1 What’s in the news ?

2 New features

  • Added a way to change the logical operator used for search queries that use multiple search fields in search_*_ex functions.
  • Can now do filter queries when using search_*_ex functions.
  • list_filter_fields is used to know available filter fields in a corpus
  • list_possible_filters lists all possible values for a filter field.
  • search_* and search_*_ex functions now automatically fetch all results, even for queries that return a lot of rows.
  • New get_search_fields_content function that can be used to retrieve content from given search fields.
  • view_document can be used to show the content of a document with optional highlighting.

2.1 Changing the logical operator when using multiple search fields

By default, when using multiple search fields, the search_*_ex functions apply a OR between the fields. This means that the search query has to be found in at least one of the specified search fields.

You may sometimes want to only fetch results where the search query is found in all search fields. This can be done by changing the logical operator with AND by using the search_operator argument.

Example (using OR - default behavior):

histtext::search_documents_ex("\"蔣介石\"", corpus="shunpao", 
                              search_fields=c("title", "text"),
                              search_operator = "OR")

Example (using AND):

histtext::search_documents_ex("\"蔣介石\"", corpus="shunpao", 
                              search_fields=c("title", "text"),
                              search_operator = "AND")

2.2 Filtering search queries

In addition to dates (for corpora that support them), it is now possible to filter search queries by using other types of information (such as publishers or a book name).

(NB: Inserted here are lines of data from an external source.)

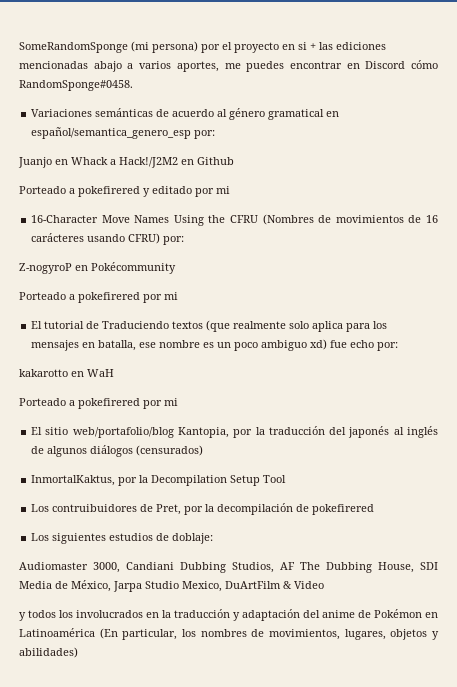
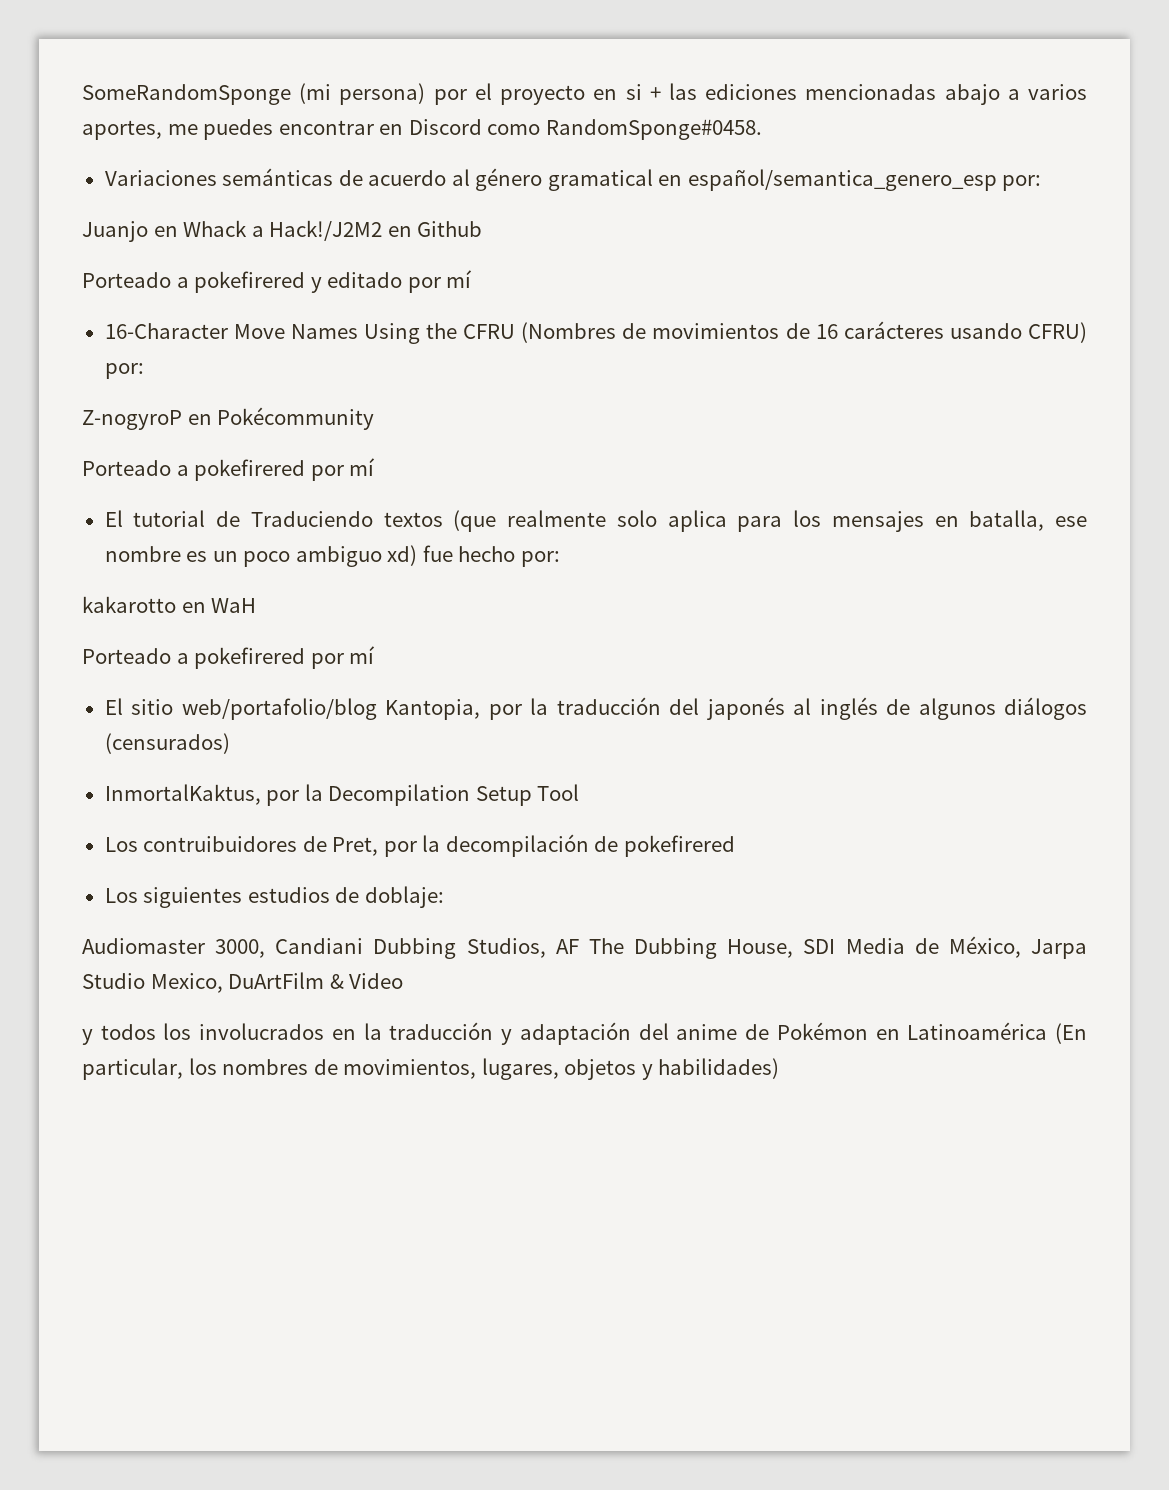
[410,60,438,69] cómo -> [487,124,541,135] como
[216,186,230,194] mi -> [446,270,473,288] mí
[164,292,178,300] mi -> [349,458,376,476] mí
[350,340,375,348] echo -> [458,546,516,562] hecho
[164,398,178,406] mi -> [349,646,376,664] mí
[19,647,78,658] abilidades) -> [658,1058,780,1079] habilidades)

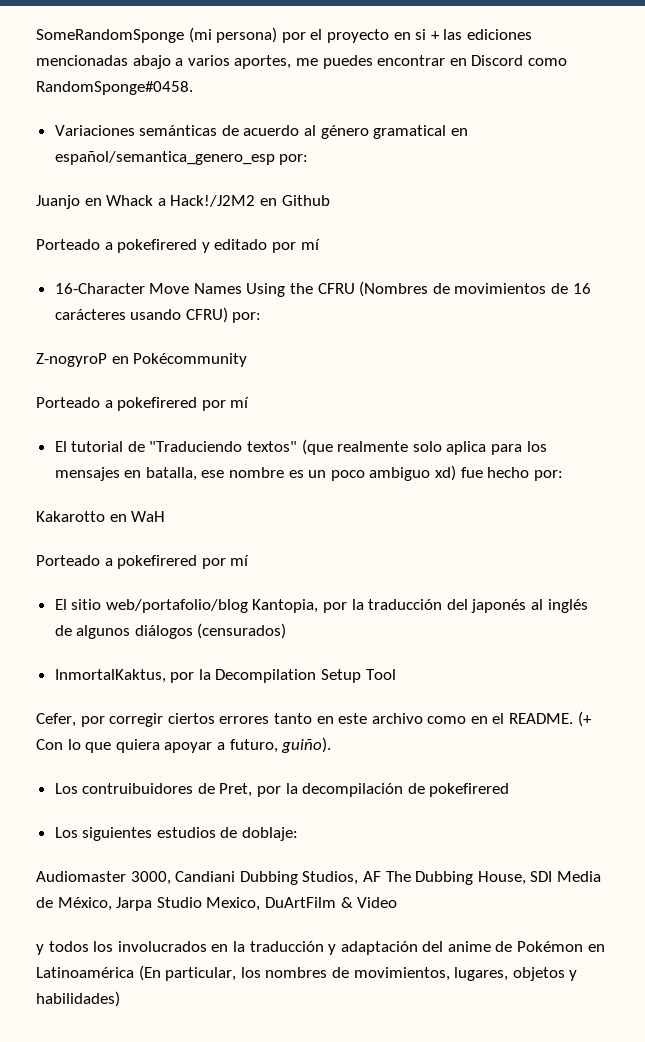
[250,511,443,527] Traduciendo textos -> [149,441,298,452] "Traduciendo textos"
[82,596,176,613] kakarotto -> [36,511,105,522] Kakarotto
(580, 792) none -> [36,711,592,727] [36,737,332,753] // Cefer, por corregir ciertos errores tanto en este archivo como en el README. (+ Con lo que quiera apoyar a futuro, guiño).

2.2.1 Listing available filter fields

Before being able to filter queries, it is required to know what are the available filter fields for a given corpus.

histtext::list_filter_fields("proquest")
## [1] "date"      "publisher" "category"
histtext::list_filter_fields("imh-en")
## [1] "book"   "page"   "date"   "bookno"

Note: Regular search fields may also be used as filter fields.

2.2.2 Listing possible values for a given filter field

In order to filter search queries, it can be helpful to have an idea of the possible filters that you could apply for a given filter field.

Listing the different publishers found in proquest:

histtext::list_possible_filters("proquest", "publisher")

The first column Value contains the possible filters that you can use. The second column N informs you of the number of documents that have the corresponding filter value.

Listing the different document categories found in proquest:

histtext::list_possible_filters("proquest", "category")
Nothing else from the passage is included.